Hertz also catches up with director Penelope Spheeris to chat about the 30th anniversary of Wayne’s World. Does she still keep in touch with Mike Myers and Dana Carvey? “No, I don’t care,” Spheeris tells Hertz. “The bottom line is, as a woman in Hollywood, you can’t ever care too much. It’s too hard. You have to go, ‘Whatever!’ and throw it over your shoulder. I do invite Tia [Carrere] to go to film festivals, because we have a good time. But that’s about it.”

 

Black History Month Viewing

 

At That Shelf, Courtney Small offers a list of Black History Month recommendations, like Bessie, The Harder They Fall, and Tongues Untied, which provide a more expansive view of Black cinema. “In fact, some of these films are not even about being Black,” writes Small. “They are just entertaining works that happen to have Black characters in lead roles. They are included on this list to remind you that not every film featuring a Black individual revolves around trauma (e.g. slavery, police brutality, etc.). It is just as important to see films where Black people are allowed to be heroic, vulnerable, and complex…you know, regular people.”

 

At What She Said, Anne Brodie kicks off BHM viewing with the docu-series One Thousand Years of Slavery. “The story of the next hundreds of years in a white supremacist colony – stolen from First Nations – is tragic, the true story of repression, state-sanctioned murder, identify theft and egregious laws meant to keep Black people down, as we see once again today in the US,” writes Brodie.

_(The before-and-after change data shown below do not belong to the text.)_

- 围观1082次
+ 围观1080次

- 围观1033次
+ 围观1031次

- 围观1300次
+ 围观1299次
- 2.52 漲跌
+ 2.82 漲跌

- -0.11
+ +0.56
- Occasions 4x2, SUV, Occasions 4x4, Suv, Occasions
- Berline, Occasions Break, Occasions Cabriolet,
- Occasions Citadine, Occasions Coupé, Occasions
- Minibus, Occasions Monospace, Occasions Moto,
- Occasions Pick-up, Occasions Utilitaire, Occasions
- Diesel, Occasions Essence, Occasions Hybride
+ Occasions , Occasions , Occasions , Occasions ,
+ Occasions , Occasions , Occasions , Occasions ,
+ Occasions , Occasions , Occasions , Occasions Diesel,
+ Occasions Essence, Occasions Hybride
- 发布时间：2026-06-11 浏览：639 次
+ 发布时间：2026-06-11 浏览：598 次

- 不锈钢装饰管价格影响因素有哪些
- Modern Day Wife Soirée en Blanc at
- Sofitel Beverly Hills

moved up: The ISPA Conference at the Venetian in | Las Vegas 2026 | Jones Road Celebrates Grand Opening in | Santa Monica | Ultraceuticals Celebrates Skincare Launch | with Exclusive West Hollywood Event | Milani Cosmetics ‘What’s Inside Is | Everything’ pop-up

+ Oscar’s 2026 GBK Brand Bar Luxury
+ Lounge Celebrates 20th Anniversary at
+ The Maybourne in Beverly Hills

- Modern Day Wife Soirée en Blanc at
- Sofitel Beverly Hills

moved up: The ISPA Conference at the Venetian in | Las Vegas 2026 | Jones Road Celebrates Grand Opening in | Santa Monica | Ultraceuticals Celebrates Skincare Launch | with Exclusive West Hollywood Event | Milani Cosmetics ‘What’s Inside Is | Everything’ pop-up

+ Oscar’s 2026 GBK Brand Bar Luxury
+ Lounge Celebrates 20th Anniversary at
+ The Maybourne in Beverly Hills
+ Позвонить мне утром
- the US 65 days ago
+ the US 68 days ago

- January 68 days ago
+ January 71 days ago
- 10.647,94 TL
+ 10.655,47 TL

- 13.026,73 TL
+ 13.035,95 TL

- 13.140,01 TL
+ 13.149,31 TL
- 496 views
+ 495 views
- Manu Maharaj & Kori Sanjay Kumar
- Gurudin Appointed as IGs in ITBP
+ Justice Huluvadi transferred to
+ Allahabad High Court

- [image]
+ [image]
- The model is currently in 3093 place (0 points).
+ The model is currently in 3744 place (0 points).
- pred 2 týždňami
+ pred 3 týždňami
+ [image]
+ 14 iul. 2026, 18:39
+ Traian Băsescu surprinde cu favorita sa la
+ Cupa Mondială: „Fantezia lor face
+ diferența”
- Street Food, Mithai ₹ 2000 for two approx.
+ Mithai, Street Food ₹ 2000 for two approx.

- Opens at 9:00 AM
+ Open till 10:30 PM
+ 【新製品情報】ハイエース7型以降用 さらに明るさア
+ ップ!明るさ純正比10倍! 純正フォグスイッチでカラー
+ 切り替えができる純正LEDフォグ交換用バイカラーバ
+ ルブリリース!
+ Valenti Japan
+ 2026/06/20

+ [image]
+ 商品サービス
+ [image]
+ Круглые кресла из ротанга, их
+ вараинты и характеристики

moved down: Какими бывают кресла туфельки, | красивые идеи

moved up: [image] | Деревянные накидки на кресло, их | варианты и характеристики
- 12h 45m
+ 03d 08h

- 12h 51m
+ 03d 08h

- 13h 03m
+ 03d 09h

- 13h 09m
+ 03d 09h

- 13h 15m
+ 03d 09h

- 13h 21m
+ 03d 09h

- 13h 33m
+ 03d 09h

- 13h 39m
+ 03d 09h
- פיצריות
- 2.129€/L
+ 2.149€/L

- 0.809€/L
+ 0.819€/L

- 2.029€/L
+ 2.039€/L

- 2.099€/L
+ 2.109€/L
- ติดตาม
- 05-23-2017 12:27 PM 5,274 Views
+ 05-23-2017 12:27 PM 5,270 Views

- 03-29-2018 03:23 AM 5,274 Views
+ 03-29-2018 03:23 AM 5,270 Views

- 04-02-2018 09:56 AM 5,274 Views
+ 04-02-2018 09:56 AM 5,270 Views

Courtesy of the Sundance Institute

A Festival of Festival Coverage: Summing Up Sundance

 

At That Shelf, Jason Gorber, Victor Stiff, and Pat Mullen join their fellow writers in discussing the best (and worst) of the 2022 Sundance Film Festival. Favourite flicks include After Yang, Fire of Love, Nanny, The Territory, Living, and innovative works in the New Frontiers spaceship.

 

TV Talk

 

At Zoomer, Nathalie Atkinson unpacks eight takeaways from the mini-series Pam & Tommy, including the couples’ notorious contribution the Internet: “In one scene, a character accesses the New York Times’s slow-loading new website, which began publishing daily on the web in 1996 and uses search engine AltaVista,” writes Atkinson. “The sex tape effectively became the first viral video — the first viral anything — of the internet era. And of the modern celebrity era as well.”

 

“Buried under uncanny-valley prosthetics, Lily James does terrific work giving Pam the vulnerability and complexity she deserves, going beyond impersonation to show us a woman who’s been underestimated and undervalued at every turn, and doesn’t have the confidence in her own worth to laugh off personal slights,” says Norm Wilner at NOW Toronto. “The show’s thesis is that Anderson’s best performance was the more confident version of herself she brought to talk shows.” Wilner also finds Jack Reacher “a considerably less annoying incarnation” than the Tom Cruise movies, and Murderville offers a good time. “I can’t say I laughed a lot at Murderville, but I enjoyed the hell out of every episode,” writes Wilner.

 

At What She Said, Anne Brodie enjoys the Uma Thurman caper Suspicion: “Suspicion is fun and fast-paced, and a cut above, and it’s great to see Thurman in all her icy evil majesty. Interesting touches add to the series’ realism and expansive humanity but nothing gets in the way of the electrifying pace.” Murderville, meanwhile, is a hoot: “Half-hours of squirmy fun are gold with shades of total brilliance.” Similarly, The Afterparty is “innovative and hilarious,” The Girl Before is an “intense gaslighting drama series,” and Jack Reacher is, expectedly, “unique macho fun.”

 

At NOW Toronto, Glenn Sumi notes that the fourth season of Ozark offers more of the same, but worthy pandemic binge-watching: “There’s a scene late in this season where [Julia] Garner expresses Ruth’s loneliness that is one of the most affecting moments in the entire series. Ultimately, I don’t care what happens to the Byrdes. But I want Ruth to have a happy ending. After what she’s been through – hell, after what we’ve all been through these past two years – I think we deserve to watch that happen.”